> _Work required_
Range to reproduce from the entries below: the line with "[548,172,587,187] bkz: -> (220, 227) none", the line with "[401,327,575,346] kullanılan tarayıcı", and every line in between. Give them exactly and give nothing else.

Records drawn from a dataset
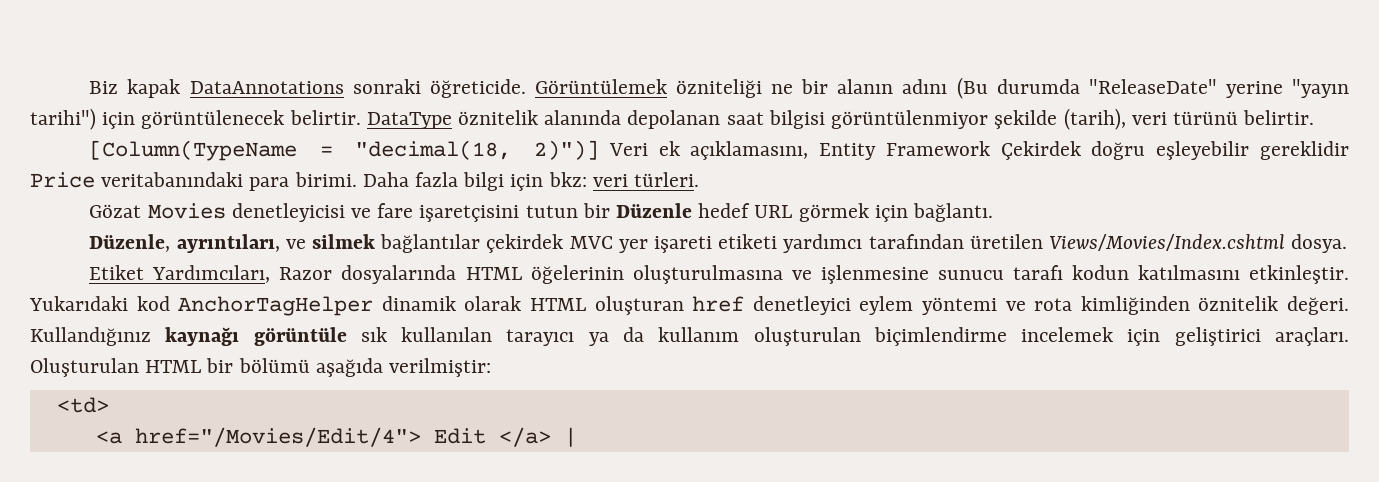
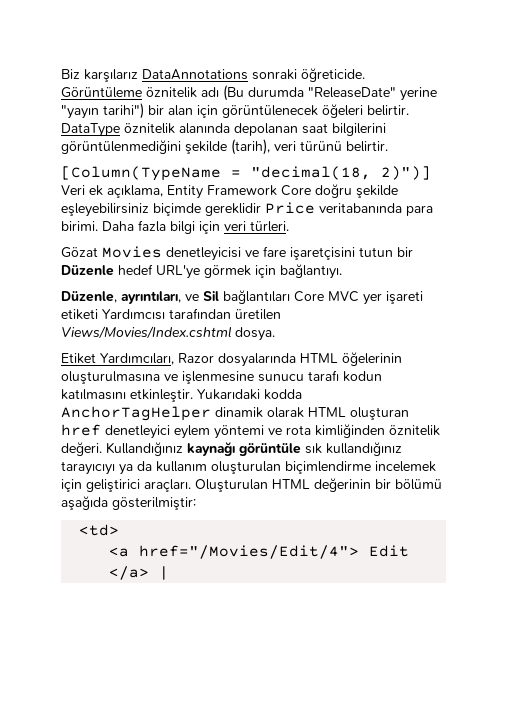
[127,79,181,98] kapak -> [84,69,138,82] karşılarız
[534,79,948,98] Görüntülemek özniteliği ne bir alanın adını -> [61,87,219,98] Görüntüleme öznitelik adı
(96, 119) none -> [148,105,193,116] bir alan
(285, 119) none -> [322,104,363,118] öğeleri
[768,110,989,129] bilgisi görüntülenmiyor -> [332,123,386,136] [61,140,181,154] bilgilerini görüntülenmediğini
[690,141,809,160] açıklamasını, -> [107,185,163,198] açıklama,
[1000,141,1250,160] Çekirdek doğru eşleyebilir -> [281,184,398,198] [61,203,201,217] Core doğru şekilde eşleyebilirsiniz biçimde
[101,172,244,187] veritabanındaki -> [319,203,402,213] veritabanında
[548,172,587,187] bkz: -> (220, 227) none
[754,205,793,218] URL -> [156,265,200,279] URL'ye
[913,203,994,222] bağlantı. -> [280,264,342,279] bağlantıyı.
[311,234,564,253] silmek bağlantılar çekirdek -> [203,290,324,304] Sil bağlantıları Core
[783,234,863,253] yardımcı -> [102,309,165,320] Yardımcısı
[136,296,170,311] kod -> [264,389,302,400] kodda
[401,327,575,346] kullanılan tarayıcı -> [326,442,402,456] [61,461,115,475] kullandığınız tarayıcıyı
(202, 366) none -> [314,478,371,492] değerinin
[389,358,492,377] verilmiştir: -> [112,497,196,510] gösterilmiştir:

> _Answer space_
[548,172,587,187] bkz: -> (220, 227) none
[754,205,793,218] URL -> [156,265,200,279] URL'ye
[913,203,994,222] bağlantı. -> [280,264,342,279] bağlantıyı.
[311,234,564,253] silmek bağlantılar çekirdek -> [203,290,324,304] Sil bağlantıları Core
[783,234,863,253] yardımcı -> [102,309,165,320] Yardımcısı
[136,296,170,311] kod -> [264,389,302,400] kodda
[401,327,575,346] kullanılan tarayıcı -> [326,442,402,456] [61,461,115,475] kullandığınız tarayıcıyı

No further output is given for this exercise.